If the system for the collection of food waste from restaurants and other facilities for mass catering was in operation in town A, then the energy consumption recorded in its wastewater treatment plant in 2019 would be lower by 66,400 kWh (for a specific energy consumption of 0.533 kW/kg BOD rem.) or by 544,240 kWh (for a specific energy consumption of 4.34 kW/kg BOD rem.). In town C, these values would amount to 109,800 and 894,690 kWh/year, respectively. In turn, energy savings in town E would range from 311,700 to 2,539,770 kWh/year.

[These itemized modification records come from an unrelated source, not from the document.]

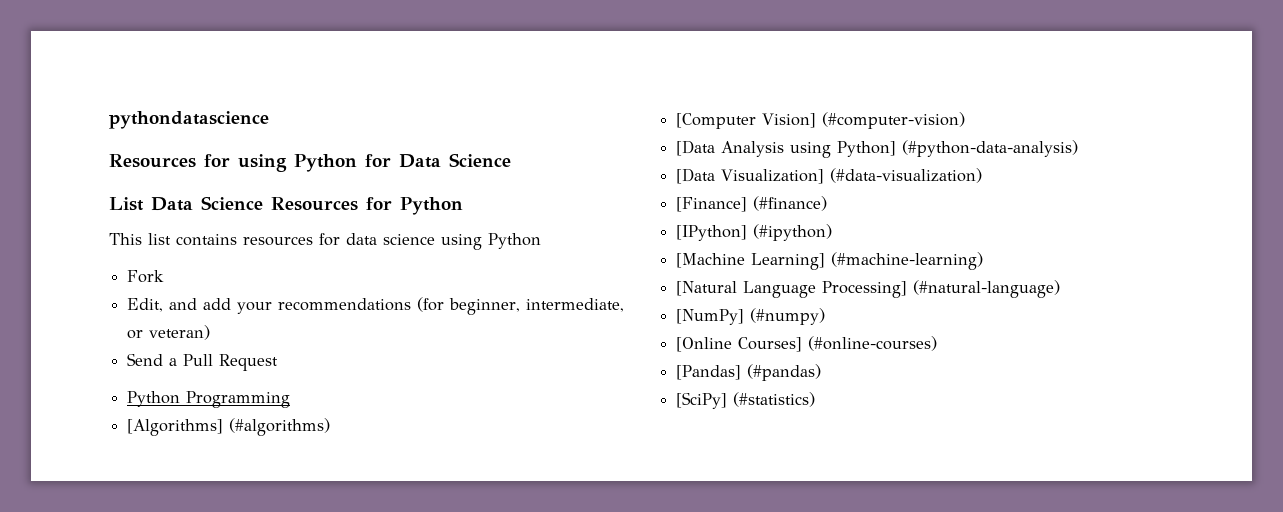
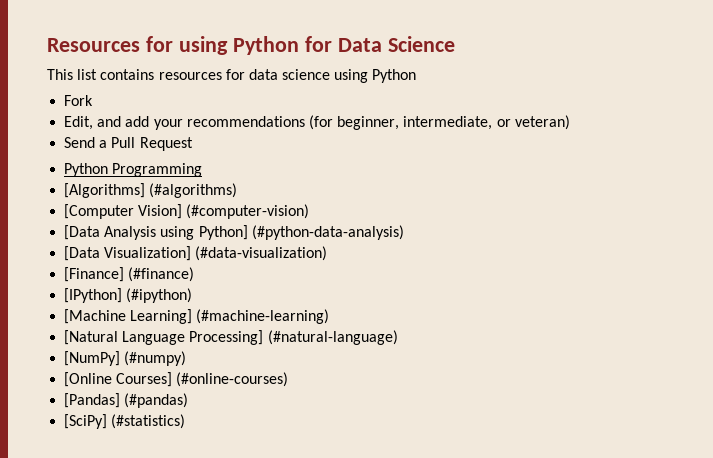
[109,111,269,129] pythondatascience // -> (47, 45) none
[109,196,463,215] // List Data Science Resources for Python -> (455, 44) none

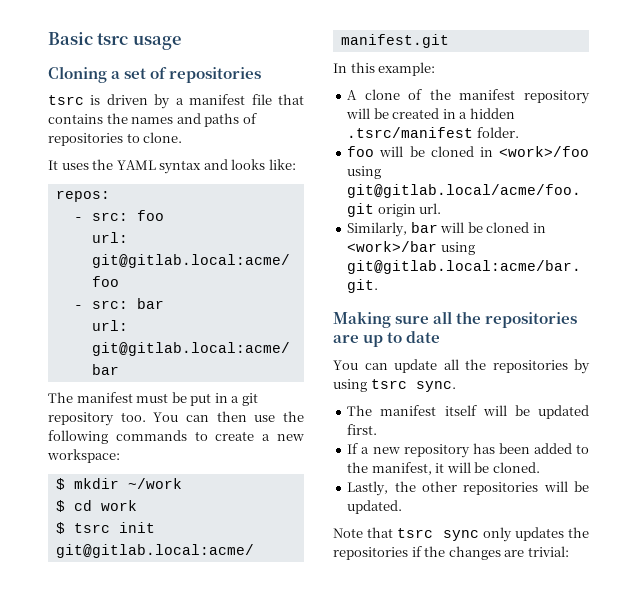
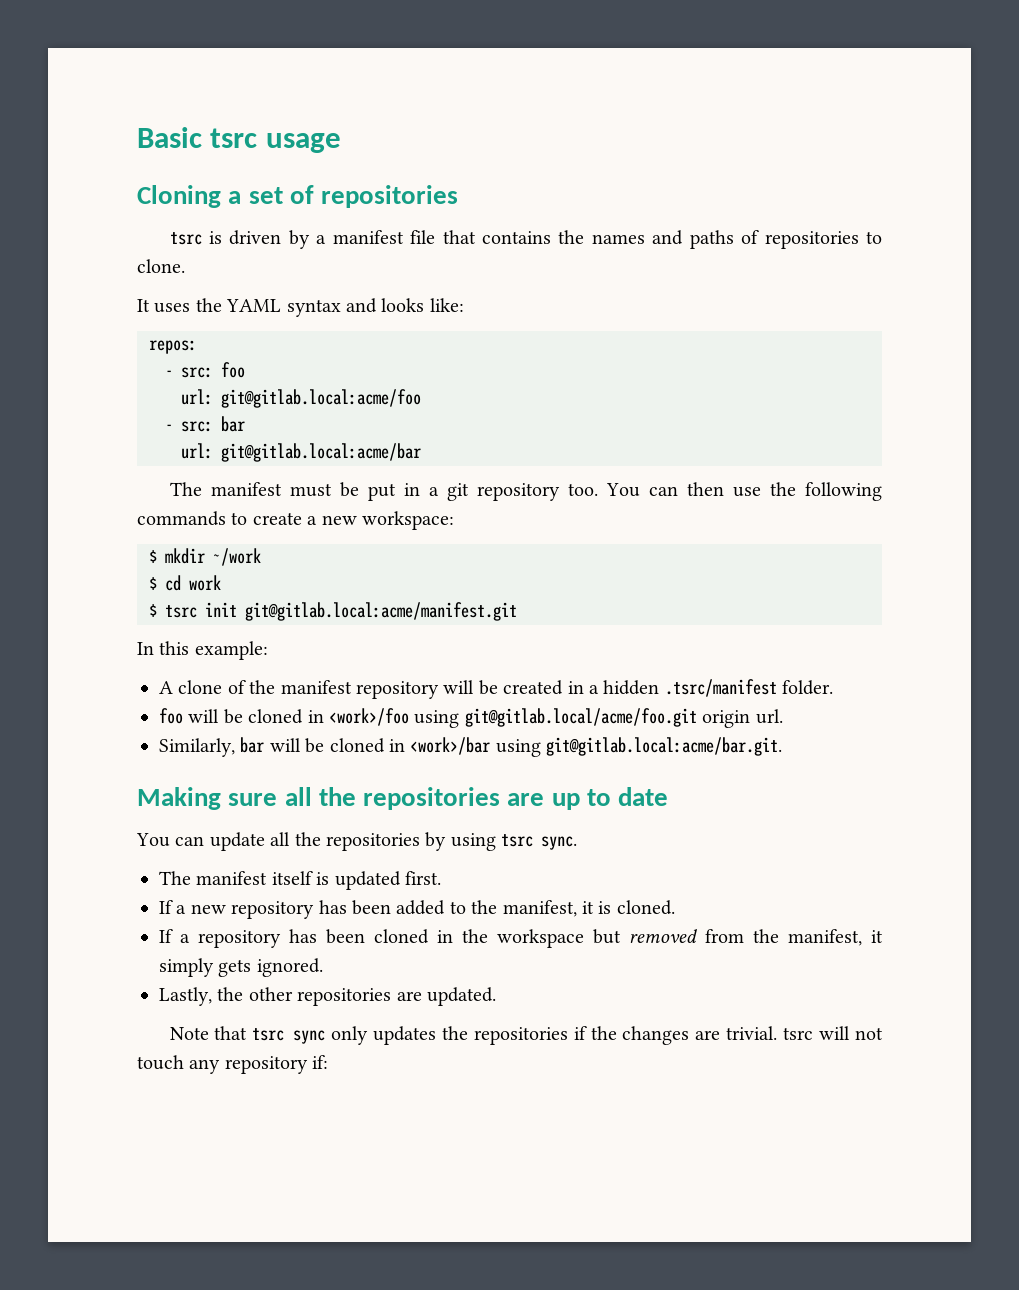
[482,405,530,416] will be -> [316,872,330,885] is
[446,462,490,473] will be -> [598,901,612,914] is
(540, 467) none -> [159,929,883,948] [159,958,323,977] // If a repository has been cloned in the workspace but removed from the manifest, it simply gets ignored.
[543,481,589,492] will be -> [396,991,422,1001] are
[527,546,569,557] trivial: -> [726,1026,883,1040] [137,1055,329,1074] trivial. tsrc will not touch any repository if:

The values presented above indicate a very strong need to introduce a system for collecting food waste from catering facilities and delivering it to sludge facilities at the wastewater treatment plants. On the one hand, implementation of this solution is expected to ensure a significant reduction in electricity consumption for the aerobic treatment of wastewater in treatment plants, a probable improvement in the quality of treated wastewater, a reduction in the amount of sewage sludge generated, and a reduction in the cost of its treatment. In addition, more biogas will be produced in sludge and waste fermentation facilities. On the expenditure side, there will be costs of implementing and maintaining a food waste collection system and increased costs of its processing in closed digesters. Taking into account the results of the calculations, it can be envisaged that the revenues and savings resulting from the implementation of the system will significantly exceed the expected costs.

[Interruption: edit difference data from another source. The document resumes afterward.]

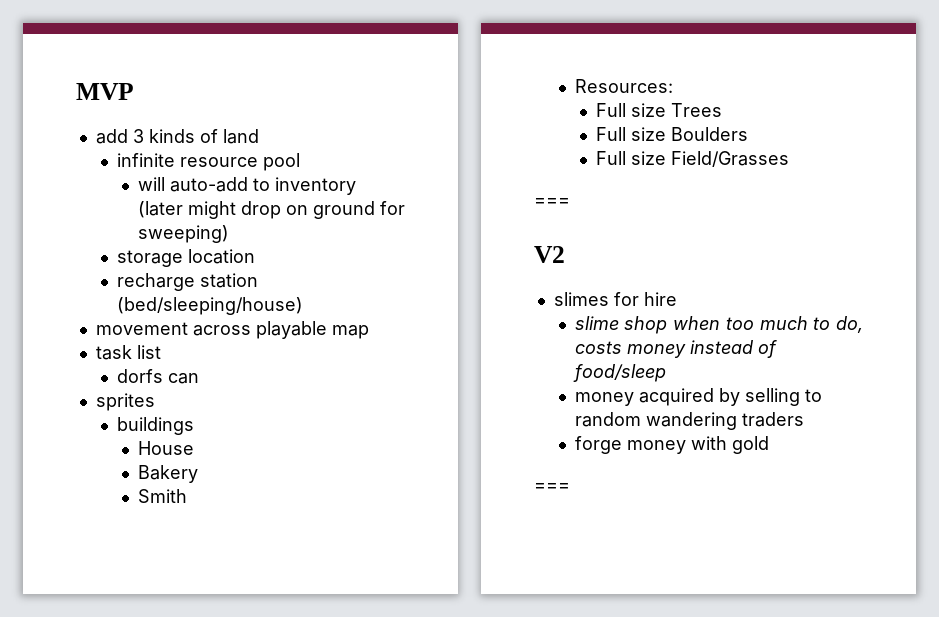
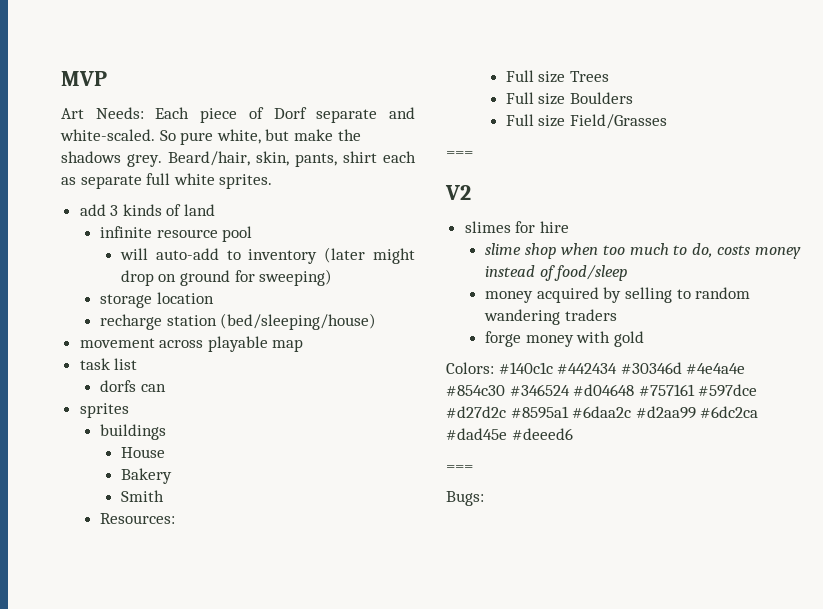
(134, 91) none -> [61,107,416,123] [60,129,361,145] [61,151,416,167] [61,173,273,189] // Art Needs: Each piece of Dorf separate and white-scaled. So pure white, but make the shadows grey. Beard/hair, skin, pants, shirt each as separate full white sprites.
[534,483,570,491] // === -> [446,362,746,374] [446,384,758,397] [446,406,759,419] [446,428,573,440] [446,465,473,471] [446,491,484,506] // Colors: #140c1c #442434 #30346d #4e4a4e #854c30 #346524 #d04648 #757161 #597dce #d27d2c #8595a1 #6daa2c #d2aa99 #6dc2ca #dad45e #deeed6 // === // Bugs:

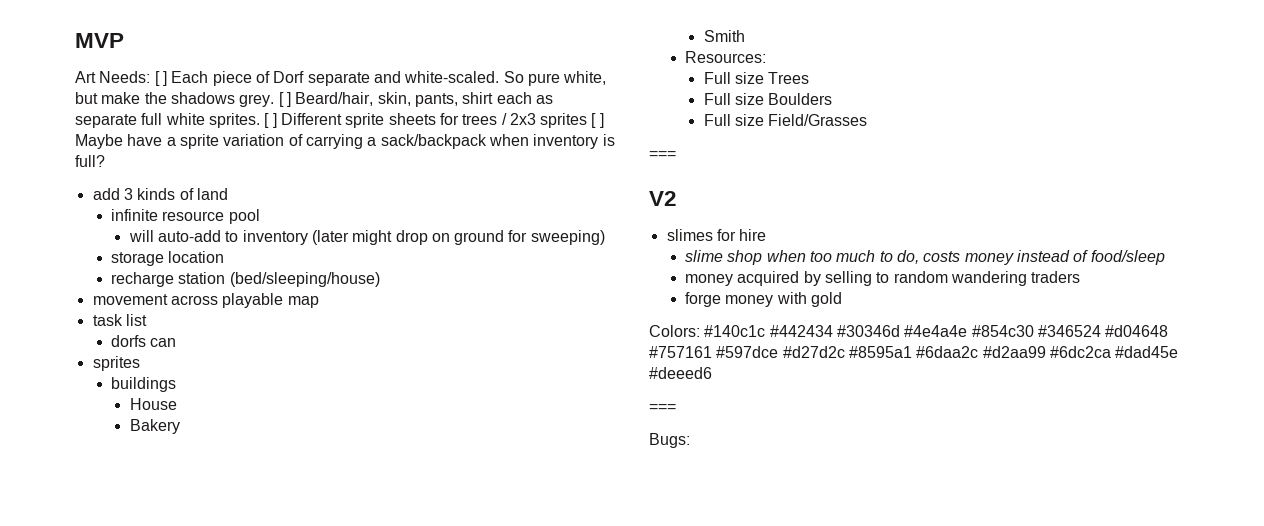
(144, 113) none -> [154,71,167,86] [ ]
(162, 160) none -> [278,92,291,107] [ ]
(273, 181) none -> [264,113,604,128] [75,134,615,149] [75,155,105,167] [ ] Different sprite sheets for trees / 2x3 sprites [ ] Maybe have a sprite variation of carrying a sack/backpack when inventory is full?

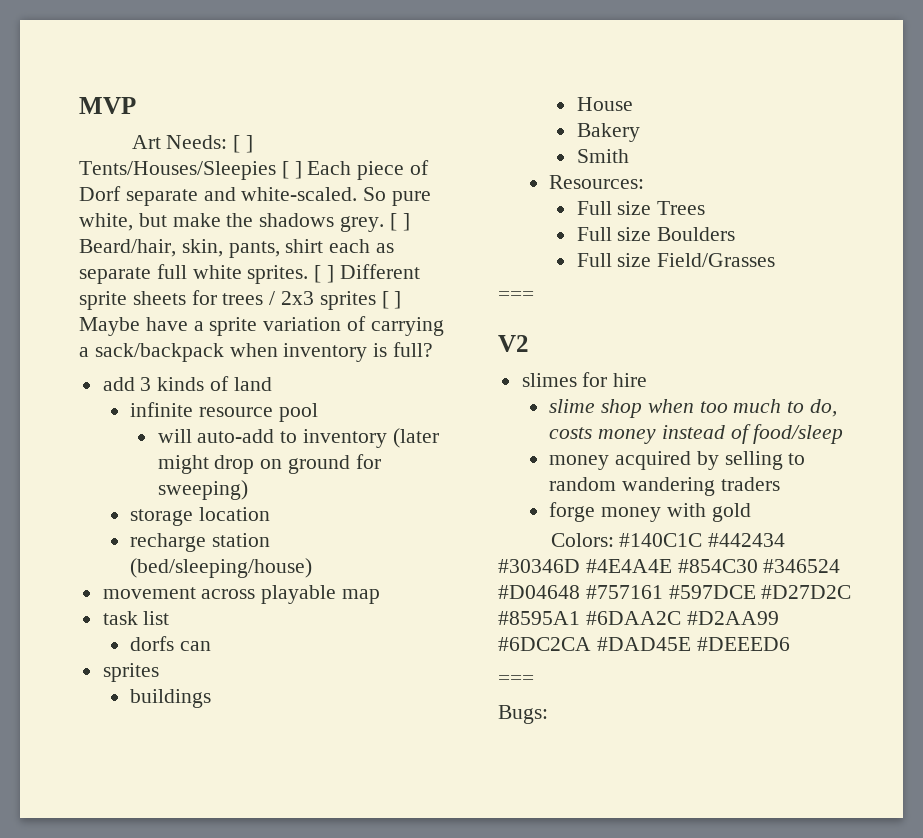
(167, 78) none -> [79,161,302,180] Tents/Houses/Sleepies [ ]
[704,325,1169,337] [649,346,1179,358] [649,367,712,379] #140c1c #442434 #30346d #4e4a4e #854c30 #346524 #d04648 #757161 #597dce #d27d2c #8595a1 #6daa2c #d2aa99 #6dc2ca #dad45e #deeed6 -> [619,533,786,547] [498,559,841,573] [498,585,852,599] [498,611,779,625] [498,637,790,651] #140C1C #442434 #30346D #4E4A4E #854C30 #346524 #D04648 #757161 #597DCE #D27D2C #8595A1 #6DAA2C #D2AA99 #6DC2CA #DAD45E #DEEED6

The implementation of a food waste collection system from catering facilities should underlay changes in the approach to food waste in entire towns. The next step should be to introduce a management system for this type of waste, including multi-family blocks of flats and single-family houses.

4. Conclusions

The problem of wasting the energy potential of food waste and generating unjustified costs of its disposal in wastewater treatment plants is a global issue. This applies to both household and catering facilities. In the latter, the main viable solution is the use of FWD, which is common in gastronomy facilities in Poland. On the other hand, FWDs are practically absent in private houses and flats.

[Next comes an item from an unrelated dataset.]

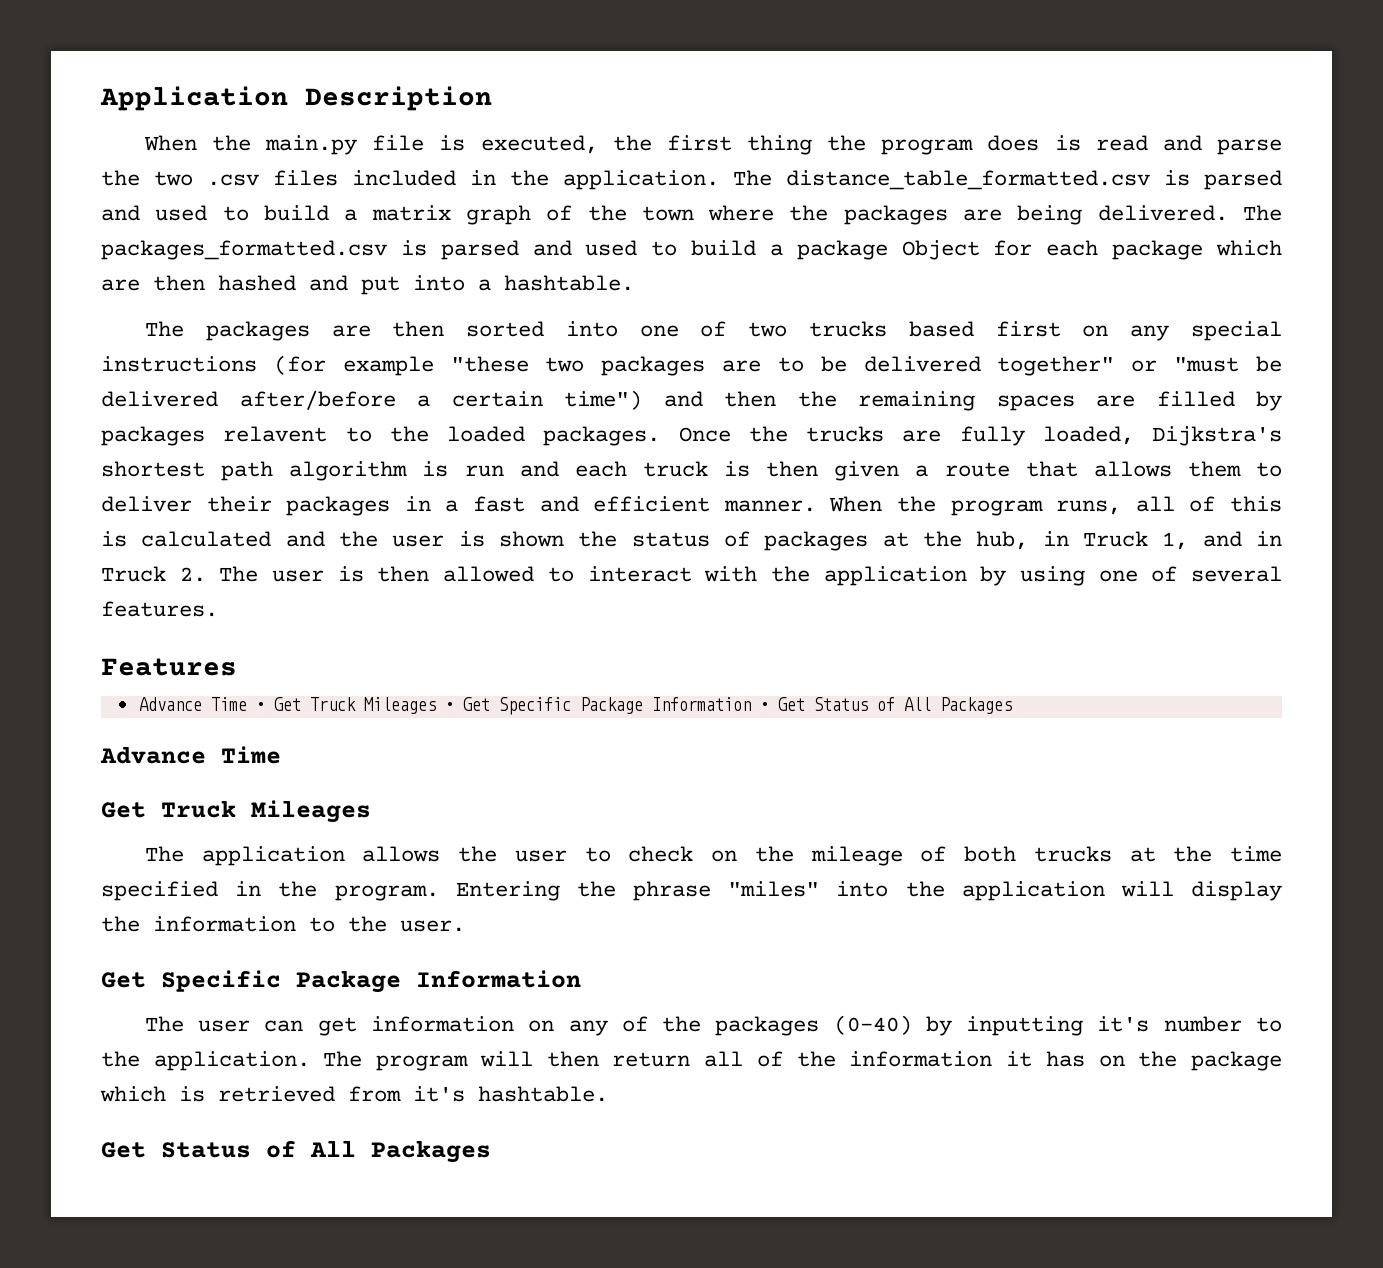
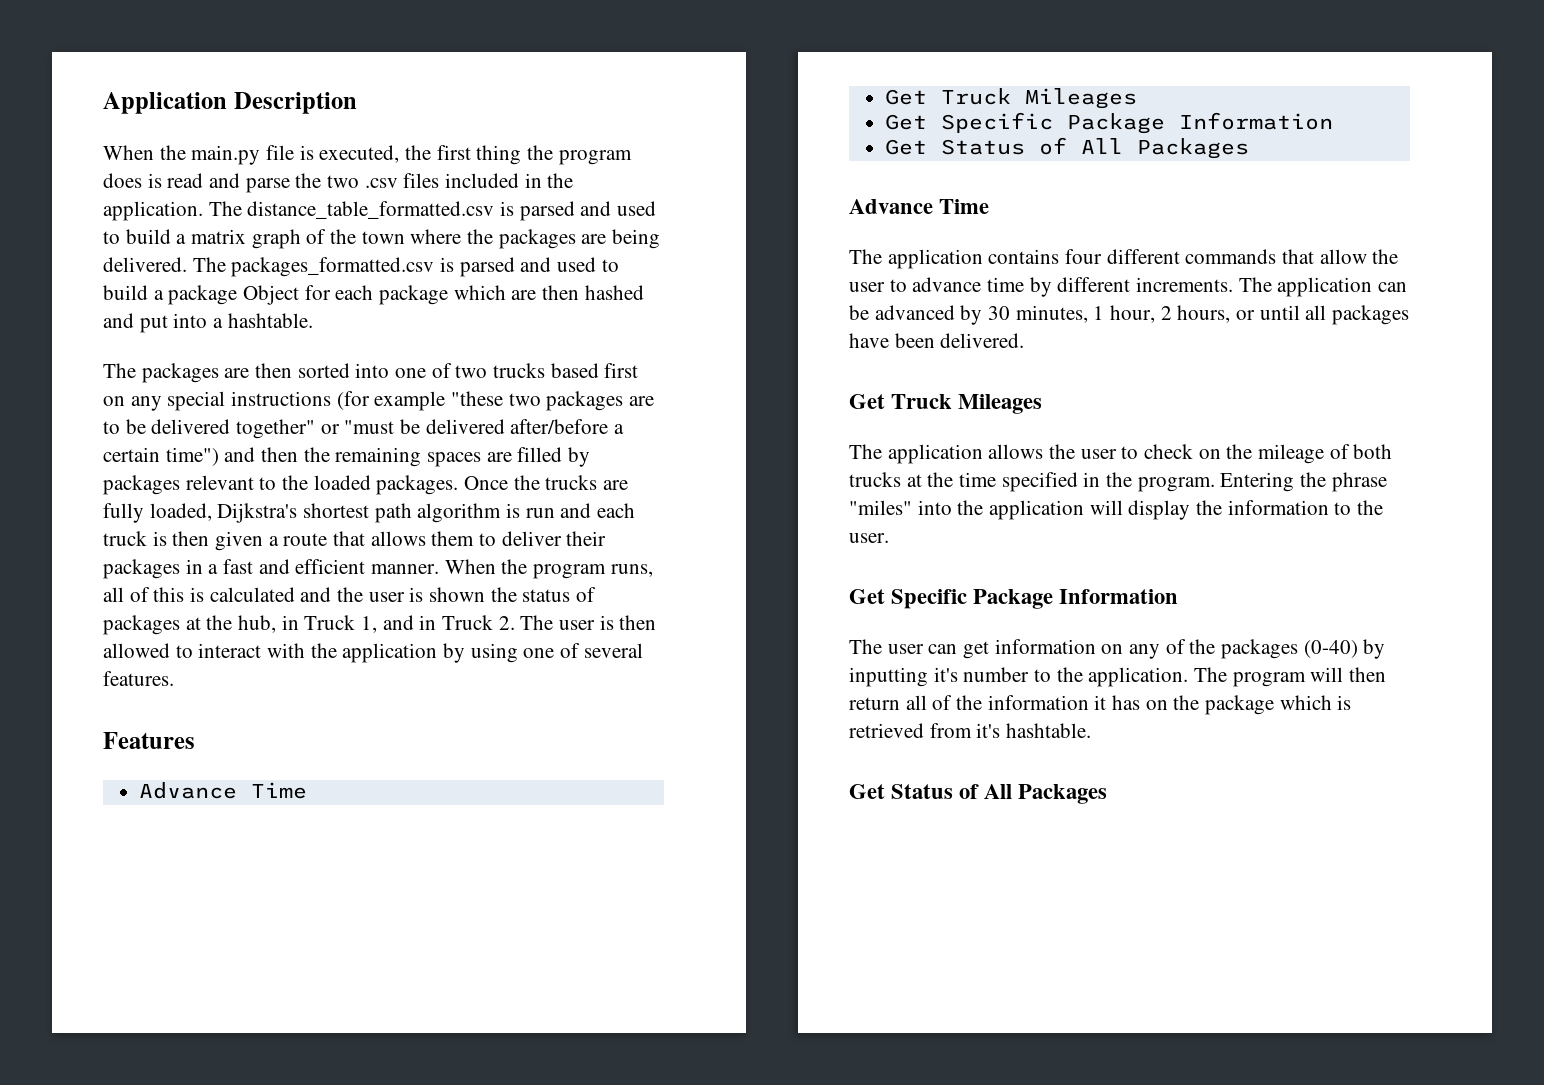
[223,426,328,442] relavent -> [185,475,254,490] relevant
[256,697,770,715] • Get Truck Mileages • Get Specific Package Information • -> [884,88,1137,109] [884,112,1333,134] // Get Truck Mileages // Get Specific Package Information //
(281, 755) none -> [849,249,1399,269] [849,277,1408,297] [849,305,1410,325] [849,333,1025,348] // The application contains four different commands that allow the user to advance time by different increments. The application can be advanced by 30 minutes, 1 hour, 2 hours, or until all packages have been delivered.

The study aimed to determine, on the example of five towns with a PE of 4,000 to 220,000, the volumes of catering waste discharged to the sewerage system and then to the wastewater treatment plants. The towns differed not only in the number of inhabitants, but above all in the size of the hotel and catering base.

The extent of the increase in the concentration of wastewater resulting from the discharge of fragmented WF to the sewerage system as well as the scale of the increase in the load of pollutants of organic compounds, suspended solids and biogenes were also determined. In the analyzed towns, the loads of catering waste entering the sewerage system in 2019 ranged from 32.7 to 1062 tons. In addition, the amount of methane that could be generated during anaerobic digestion of catering waste and the increased consumption of electricity in wastewater treatment plants in facilities for aerobic neutralization of organic compounds from food waste ground in FWD were estimated.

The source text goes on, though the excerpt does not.